# [TASK]
Each line from the one that has "font-size: 15px ->" through the end of the entries below must be written out exactly; leave out all other lines.

# [Web page edit records]

Content starts

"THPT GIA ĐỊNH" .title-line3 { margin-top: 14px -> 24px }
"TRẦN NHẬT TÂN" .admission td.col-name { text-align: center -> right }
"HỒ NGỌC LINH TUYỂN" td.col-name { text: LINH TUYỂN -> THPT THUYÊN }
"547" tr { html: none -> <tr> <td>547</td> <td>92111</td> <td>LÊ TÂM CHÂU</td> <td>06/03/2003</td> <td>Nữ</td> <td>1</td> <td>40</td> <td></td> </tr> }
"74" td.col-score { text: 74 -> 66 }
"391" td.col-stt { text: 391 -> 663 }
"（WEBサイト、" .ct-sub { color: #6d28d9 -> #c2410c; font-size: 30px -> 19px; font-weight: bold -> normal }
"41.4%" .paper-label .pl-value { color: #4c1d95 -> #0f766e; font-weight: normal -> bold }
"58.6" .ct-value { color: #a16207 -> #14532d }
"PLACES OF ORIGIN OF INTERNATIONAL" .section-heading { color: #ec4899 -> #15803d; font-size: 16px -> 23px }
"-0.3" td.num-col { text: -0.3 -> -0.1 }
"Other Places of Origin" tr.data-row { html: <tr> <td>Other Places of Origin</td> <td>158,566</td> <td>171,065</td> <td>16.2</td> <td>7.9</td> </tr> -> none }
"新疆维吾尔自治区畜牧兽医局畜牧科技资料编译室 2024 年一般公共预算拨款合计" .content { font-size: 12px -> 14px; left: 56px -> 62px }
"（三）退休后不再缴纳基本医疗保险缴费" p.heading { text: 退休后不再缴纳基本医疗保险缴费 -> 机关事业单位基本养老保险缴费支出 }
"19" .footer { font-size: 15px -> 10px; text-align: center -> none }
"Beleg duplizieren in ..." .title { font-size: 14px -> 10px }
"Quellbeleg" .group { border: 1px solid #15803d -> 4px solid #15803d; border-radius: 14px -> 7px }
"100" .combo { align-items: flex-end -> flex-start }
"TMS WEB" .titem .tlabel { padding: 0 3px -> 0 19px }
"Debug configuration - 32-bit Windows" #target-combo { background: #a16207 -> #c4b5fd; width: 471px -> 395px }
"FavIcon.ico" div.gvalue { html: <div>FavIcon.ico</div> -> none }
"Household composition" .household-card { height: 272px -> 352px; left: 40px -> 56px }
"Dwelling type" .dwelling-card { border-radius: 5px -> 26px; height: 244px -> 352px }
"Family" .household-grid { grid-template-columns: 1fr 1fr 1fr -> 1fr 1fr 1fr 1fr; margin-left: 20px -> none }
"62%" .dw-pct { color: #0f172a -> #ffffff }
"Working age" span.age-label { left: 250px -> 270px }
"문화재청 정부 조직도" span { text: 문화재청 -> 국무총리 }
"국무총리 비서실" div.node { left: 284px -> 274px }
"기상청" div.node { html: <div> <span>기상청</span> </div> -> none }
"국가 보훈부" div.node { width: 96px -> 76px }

Content ends

# [SOLUTION TO THIS TASK]
"19" .footer { font-size: 15px -> 10px; text-align: center -> none }
"Beleg duplizieren in ..." .title { font-size: 14px -> 10px }
"Quellbeleg" .group { border: 1px solid #15803d -> 4px solid #15803d; border-radius: 14px -> 7px }
"100" .combo { align-items: flex-end -> flex-start }
"TMS WEB" .titem .tlabel { padding: 0 3px -> 0 19px }
"Debug configuration - 32-bit Windows" #target-combo { background: #a16207 -> #c4b5fd; width: 471px -> 395px }
"FavIcon.ico" div.gvalue { html: <div>FavIcon.ico</div> -> none }
"Household composition" .household-card { height: 272px -> 352px; left: 40px -> 56px }
"Dwelling type" .dwelling-card { border-radius: 5px -> 26px; height: 244px -> 352px }
"Family" .household-grid { grid-template-columns: 1fr 1fr 1fr -> 1fr 1fr 1fr 1fr; margin-left: 20px -> none }
"62%" .dw-pct { color: #0f172a -> #ffffff }
"Working age" span.age-label { left: 250px -> 270px }
"문화재청 정부 조직도" span { text: 문화재청 -> 국무총리 }
"국무총리 비서실" div.node { left: 284px -> 274px }
"기상청" div.node { html: <div> <span>기상청</span> </div> -> none }
"국가 보훈부" div.node { width: 96px -> 76px }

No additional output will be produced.